Het is 1363. In de tweeheerlijkheid is geoorlogt ende gekriegt. Over en weer zijn gevangenen gemaakt. De commanderij is gebrandschat. Het Duitse Huis, nota bene een Godshuis, is opgestoten en geplunderd en de geroofde goederen zijn naar het Hooghuis van Diederik (IV) van Gemert gevoerd waer hij de lude die dat daden gehuust heeft ende op sijn huys onthouden. De vrijheren van Gemert komen er niet meer uit en besluiten de hertog van Brabant te vragen als beschermheer. Beide partijen zullen zich neerleggen bij zijn oordeel. De hertog stelt een onderzoek in. Op 5 december 1363 komt de uitslag en voor heer Diederik wordt het een drama. Hij moet in beternisse en om Gode te eren met enige trawanten op bedevaart naar Santiago de Compostella. Maar veel en veel zwaarder vallen hem de opgelegde boetes. Die aan de commanderij kan hij voldoen door zijn wind- en watermolen aan de commandeur te verkopen. Maar voor de 500 gouden schilden die de hertog als bemiddelaar opeist, ziet hij geen andere oplossing dan zijn heerlijk deel van Gemert in leen aan de hertog op te dragen. Dat gebeurt met Pinksteren 1364 te Brussel. Diederik van Gemert verschijnt daar als soevereine vrijheer maar hij gaat huiswaarts als leenman van Brabant voor zijn gerecht en zijn Hooghuis met vallebruggen en grachten.

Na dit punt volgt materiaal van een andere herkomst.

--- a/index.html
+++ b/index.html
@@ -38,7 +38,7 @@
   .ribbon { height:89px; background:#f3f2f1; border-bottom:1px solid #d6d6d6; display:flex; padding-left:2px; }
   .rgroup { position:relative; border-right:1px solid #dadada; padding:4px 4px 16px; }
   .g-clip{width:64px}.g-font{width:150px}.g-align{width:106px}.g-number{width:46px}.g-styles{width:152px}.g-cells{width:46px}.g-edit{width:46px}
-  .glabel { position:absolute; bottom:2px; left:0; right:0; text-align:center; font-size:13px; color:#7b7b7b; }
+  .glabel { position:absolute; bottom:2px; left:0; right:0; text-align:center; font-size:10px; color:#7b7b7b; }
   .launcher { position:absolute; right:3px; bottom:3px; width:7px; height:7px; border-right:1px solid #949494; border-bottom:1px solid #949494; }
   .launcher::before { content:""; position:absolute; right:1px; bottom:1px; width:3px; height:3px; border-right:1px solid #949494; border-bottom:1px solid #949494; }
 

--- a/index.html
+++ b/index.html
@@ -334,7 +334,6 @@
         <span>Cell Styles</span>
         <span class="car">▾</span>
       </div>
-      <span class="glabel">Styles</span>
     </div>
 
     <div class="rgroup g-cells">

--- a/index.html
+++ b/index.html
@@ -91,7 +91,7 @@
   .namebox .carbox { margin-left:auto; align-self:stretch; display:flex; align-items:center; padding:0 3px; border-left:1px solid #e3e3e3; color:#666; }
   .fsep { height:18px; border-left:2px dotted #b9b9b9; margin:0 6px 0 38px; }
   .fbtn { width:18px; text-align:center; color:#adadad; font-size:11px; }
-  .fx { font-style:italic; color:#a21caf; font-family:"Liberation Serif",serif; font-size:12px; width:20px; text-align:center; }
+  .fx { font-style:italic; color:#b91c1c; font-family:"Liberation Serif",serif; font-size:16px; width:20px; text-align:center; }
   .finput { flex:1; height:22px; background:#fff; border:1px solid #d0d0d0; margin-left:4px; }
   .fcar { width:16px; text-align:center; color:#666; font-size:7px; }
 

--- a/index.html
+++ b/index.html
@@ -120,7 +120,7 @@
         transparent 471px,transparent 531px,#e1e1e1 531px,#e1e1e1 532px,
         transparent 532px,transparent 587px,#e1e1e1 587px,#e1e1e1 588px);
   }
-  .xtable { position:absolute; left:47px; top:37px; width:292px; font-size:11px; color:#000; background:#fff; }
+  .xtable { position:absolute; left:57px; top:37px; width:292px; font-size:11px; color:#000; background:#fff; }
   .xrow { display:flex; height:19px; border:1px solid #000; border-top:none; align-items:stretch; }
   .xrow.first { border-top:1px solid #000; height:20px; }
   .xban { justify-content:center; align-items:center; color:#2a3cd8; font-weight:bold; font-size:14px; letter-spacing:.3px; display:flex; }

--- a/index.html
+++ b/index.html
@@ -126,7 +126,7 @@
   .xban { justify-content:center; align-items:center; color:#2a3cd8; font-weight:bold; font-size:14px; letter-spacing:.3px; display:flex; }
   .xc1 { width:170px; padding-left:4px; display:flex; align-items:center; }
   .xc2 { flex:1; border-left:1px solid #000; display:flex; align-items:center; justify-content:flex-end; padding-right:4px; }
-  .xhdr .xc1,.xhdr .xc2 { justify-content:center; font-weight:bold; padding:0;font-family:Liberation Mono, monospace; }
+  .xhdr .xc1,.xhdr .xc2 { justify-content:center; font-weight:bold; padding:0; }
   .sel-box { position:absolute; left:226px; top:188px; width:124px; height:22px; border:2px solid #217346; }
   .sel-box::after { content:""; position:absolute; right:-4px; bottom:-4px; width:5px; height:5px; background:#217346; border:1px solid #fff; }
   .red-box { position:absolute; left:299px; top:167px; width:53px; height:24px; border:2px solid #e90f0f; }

De Duitse Orde zit een en ander niet lekker. Dit strookt toch niet met de taak van de (pro-Deo) beschermheer. De cantor van de Sint Servaas in Maastricht maakt voor de landcommanderij een afschrift van de oorkonde uit 1271, die de hertog in Brussel wordt voorgelegd. En die wil geen ruzie met de machtige en invloedrijke Duitse Orde. De leenopdracht van Diederik wordt in elk geval teruggedraaid en op 6 juni 1366 — nauwelijks drie maanden na het opmaken van het transsumpt van de oorkonde — krijgt Diederik van Gemert het bevel leenhulde te doen aan de commandeur van Gemert in plaats van aan de hertog van Brabant. Van 18 tot en met 21 juni daaropvolgend wordt alles te Gemert geregeld Duidelijk is dat het géén overdracht of schenking betreft van de hertog aan de Duitse Orde want op 21 juni kóópt de commandeur van Diederik van Gemert ten overstaan van een nieuw geformeerde schepenbank, diens hele heerlijkheid, zijn hoog en laag gerecht met toebehoren, met visserijen en al zijn gemeenten in Gemert voor het aanmerkelijke bedrag van 3050 pond en 1230 oude schilden. Het goed Esdonk en het Hooghuis met de visserij krijgt Diederik van de commanderij in leen.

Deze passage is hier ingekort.